*** Block opens ***
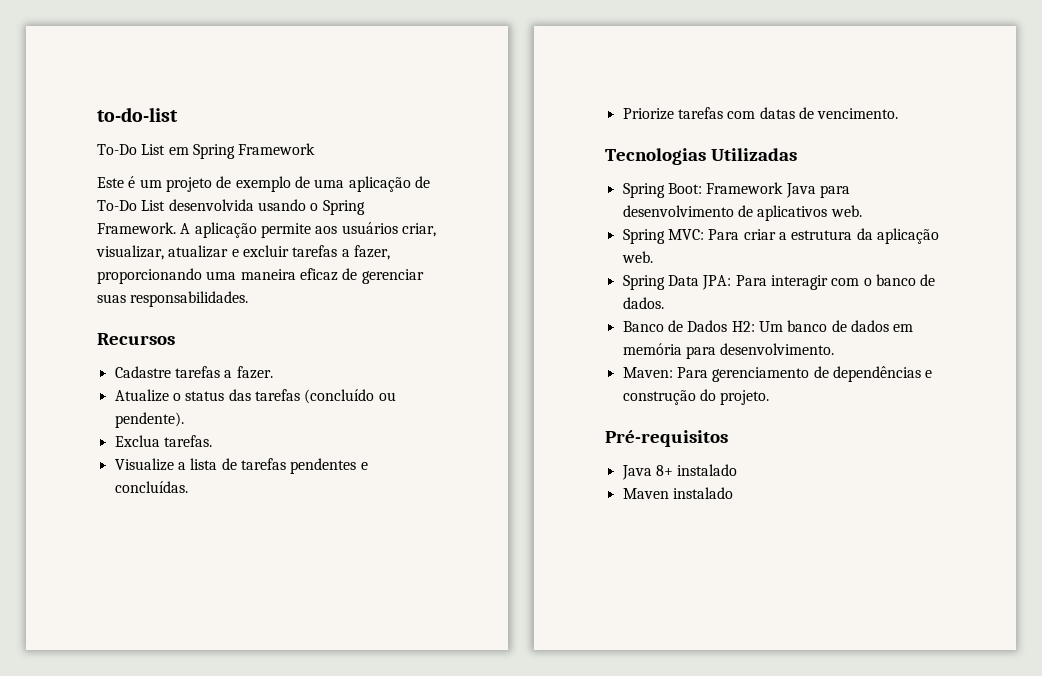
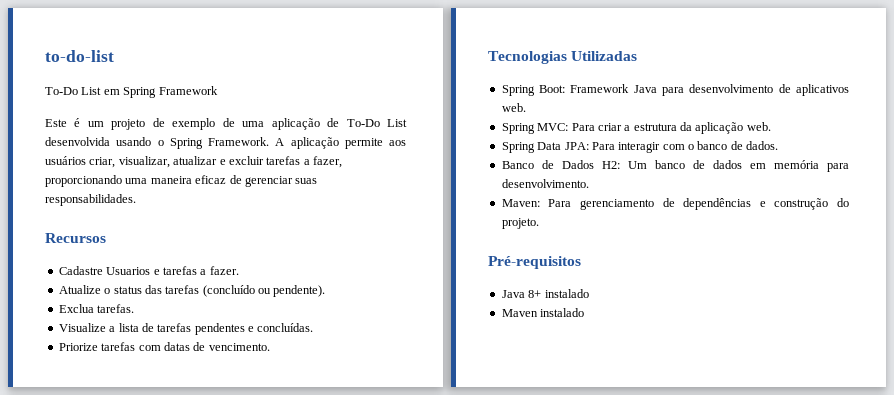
- Cadastre tarefas a fazer.
+ Cadastre Usuarios e tarefas a fazer.

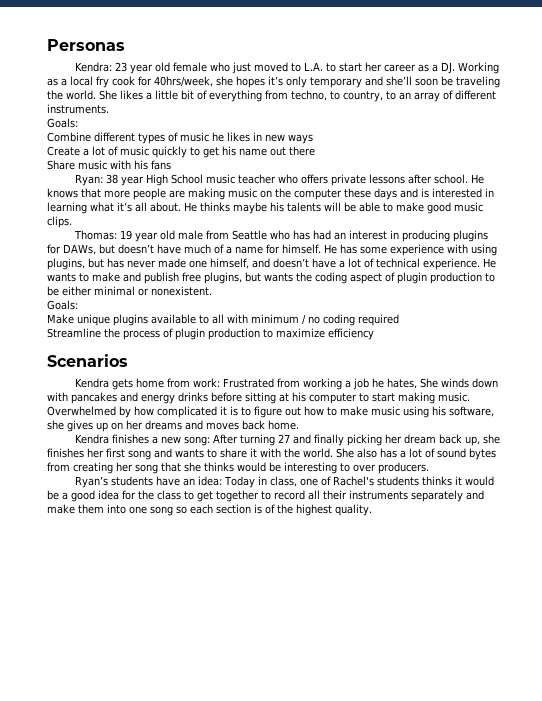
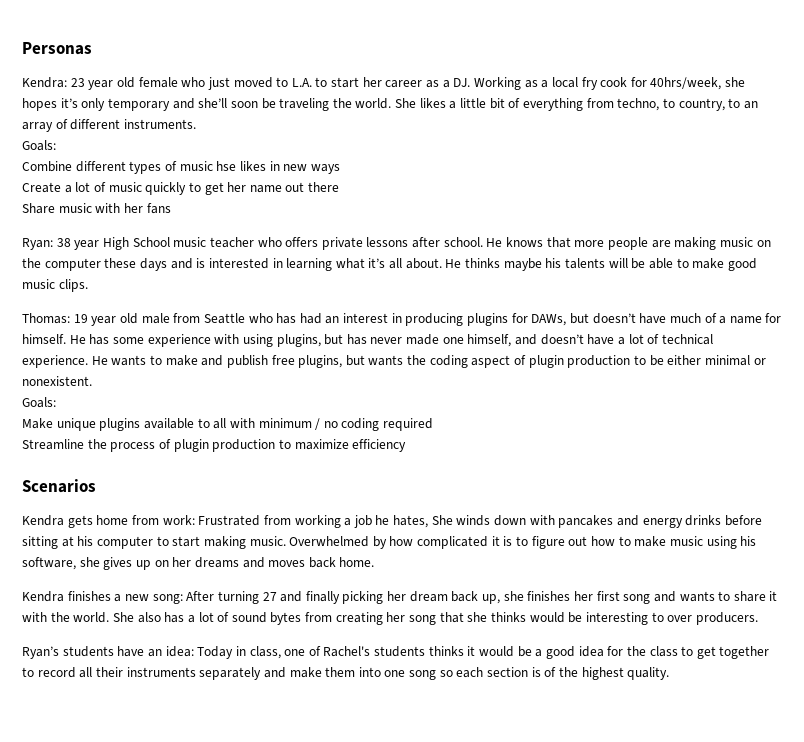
- Combine different types of music he likes in new ways
+ Combine different types of music hse likes in new ways
- Create a lot of music quickly to get his name out there
+ Create a lot of music quickly to get her name out there
- Share music with his fans
+ Share music with her fans

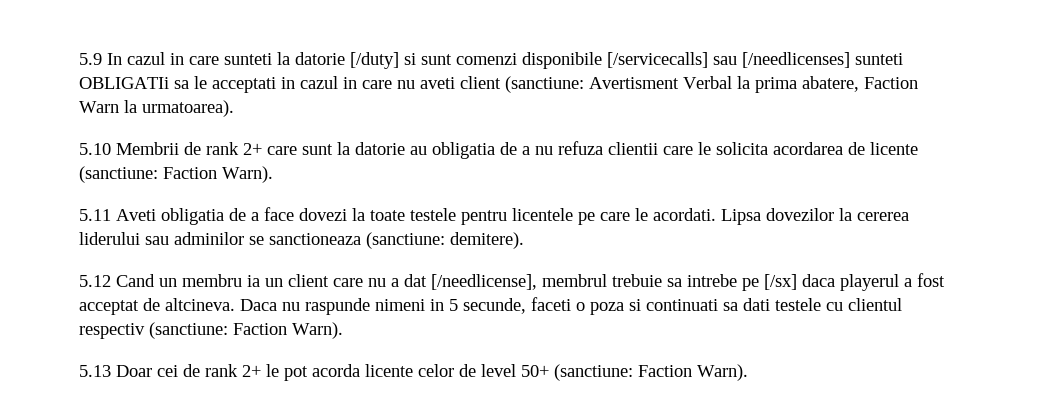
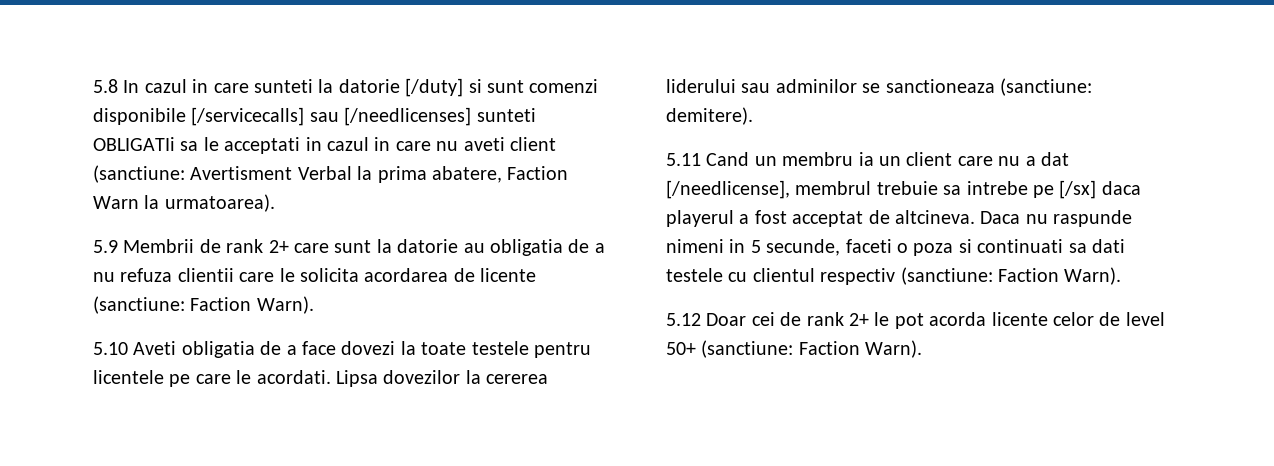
- 5.9 In cazul in care sunteti la datorie [/duty] si sunt comenzi disponibile [/servicecalls] sau [/needlicenses] sunteti OBLIGATIi sa le acceptati in cazul in care nu aveti client (sanctiune: Avertisment Verbal la prima abatere, Faction Warn la urmatoarea).
+ 5.8 In cazul in care sunteti la datorie [/duty] si sunt comenzi disponibile [/servicecalls] sau [/needlicenses] sunteti OBLIGATIi sa le acceptati in cazul in care nu aveti client (sanctiune: Avertisment Verbal la prima abatere, Faction Warn la urmatoarea).
- 5.10 Membrii de rank 2+ care sunt la datorie au obligatia de a nu refuza clientii care le solicita acordarea de licente (sanctiune: Faction Warn).
+ 5.9 Membrii de rank 2+ care sunt la datorie au obligatia de a nu refuza clientii care le solicita acordarea de licente (sanctiune: Faction Warn).
- 5.11 Aveti obligatia de a face dovezi la toate testele pentru licentele pe care le acordati.
+ 5.10 Aveti obligatia de a face dovezi la toate testele pentru licentele pe care le acordati.
- 5.12 Cand un membru ia un client care nu a dat [/needlicense], membrul trebuie sa intrebe pe [/sx] daca playerul a fost acceptat de altcineva.
+ 5.11 Cand un membru ia un client care nu a dat [/needlicense], membrul trebuie sa intrebe pe [/sx] daca playerul a fost acceptat de altcineva.
- 5.13 Doar cei de rank 2+ le pot acorda licente celor de level 50+ (sanctiune: Faction Warn).
+ 5.12 Doar cei de rank 2+ le pot acorda licente celor de level 50+ (sanctiune: Faction Warn).

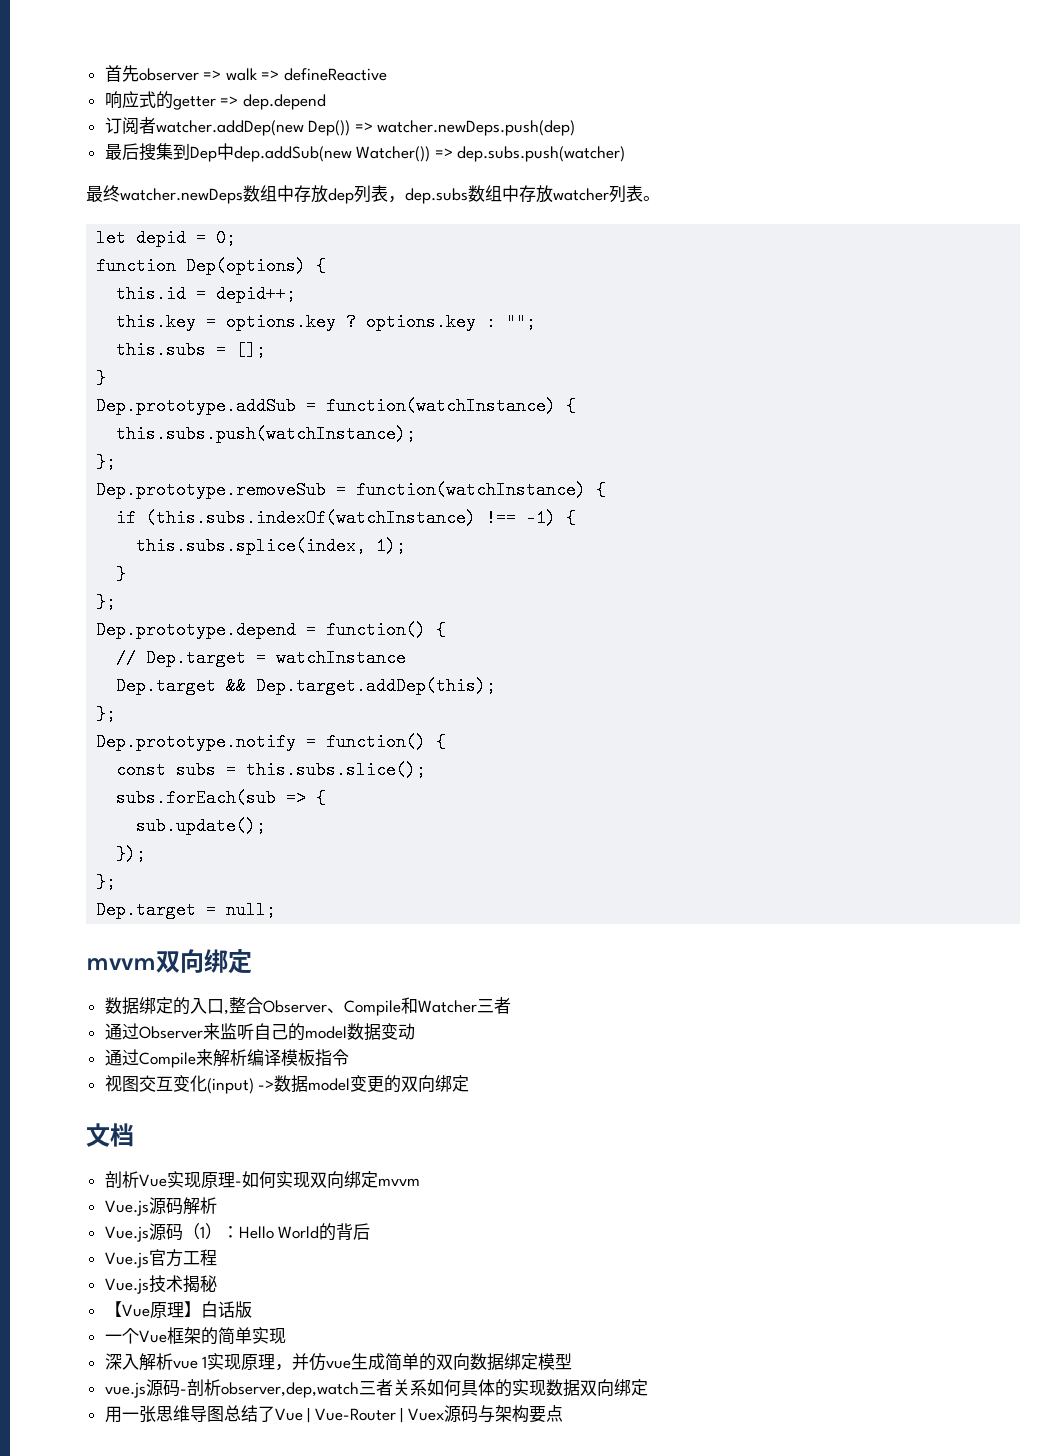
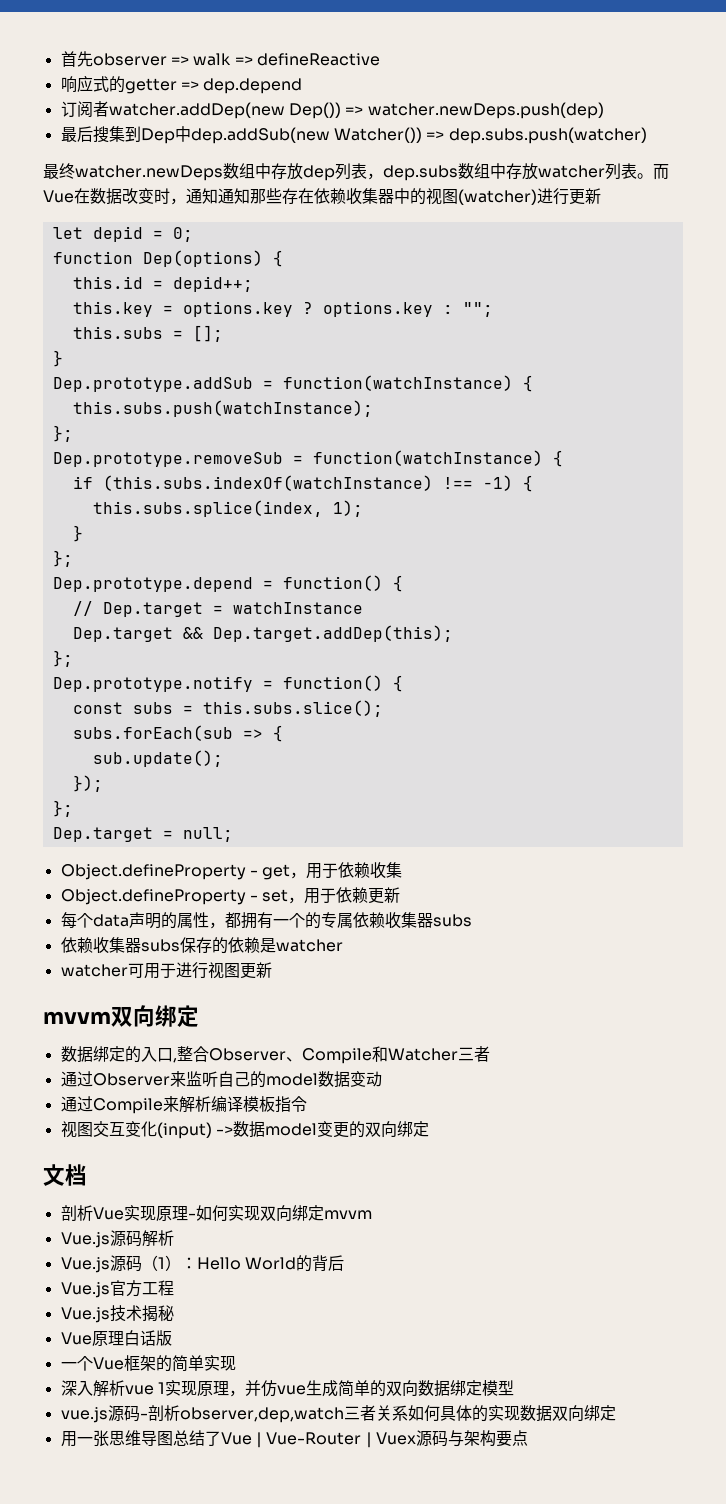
+ 而Vue在数据改变时，通知通知那些存在依赖收集器中的视图(watcher)进行更新
+ Object.defineProperty - get，用于依赖收集
+ Object.defineProperty - set，用于依赖更新
+ 每个data声明的属性，都拥有一个的专属依赖收集器subs
+ 依赖收集器subs保存的依赖是watcher
+ watcher可用于进行视图更新
- 【Vue原理】白话版
+ Vue原理白话版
*** Block closes ***
== Your task ==
Keep pictures out and return the lines from the one containing "- 5.13 Doar" through the end of the listing, both included, character for character.

== Answer section ==
- 5.13 Doar cei de rank 2+ le pot acorda licente celor de level 50+ (sanctiune: Faction Warn).
+ 5.12 Doar cei de rank 2+ le pot acorda licente celor de level 50+ (sanctiune: Faction Warn).

+ 而Vue在数据改变时，通知通知那些存在依赖收集器中的视图(watcher)进行更新
+ Object.defineProperty - get，用于依赖收集
+ Object.defineProperty - set，用于依赖更新
+ 每个data声明的属性，都拥有一个的专属依赖收集器subs
+ 依赖收集器subs保存的依赖是watcher
+ watcher可用于进行视图更新
- 【Vue原理】白话版
+ Vue原理白话版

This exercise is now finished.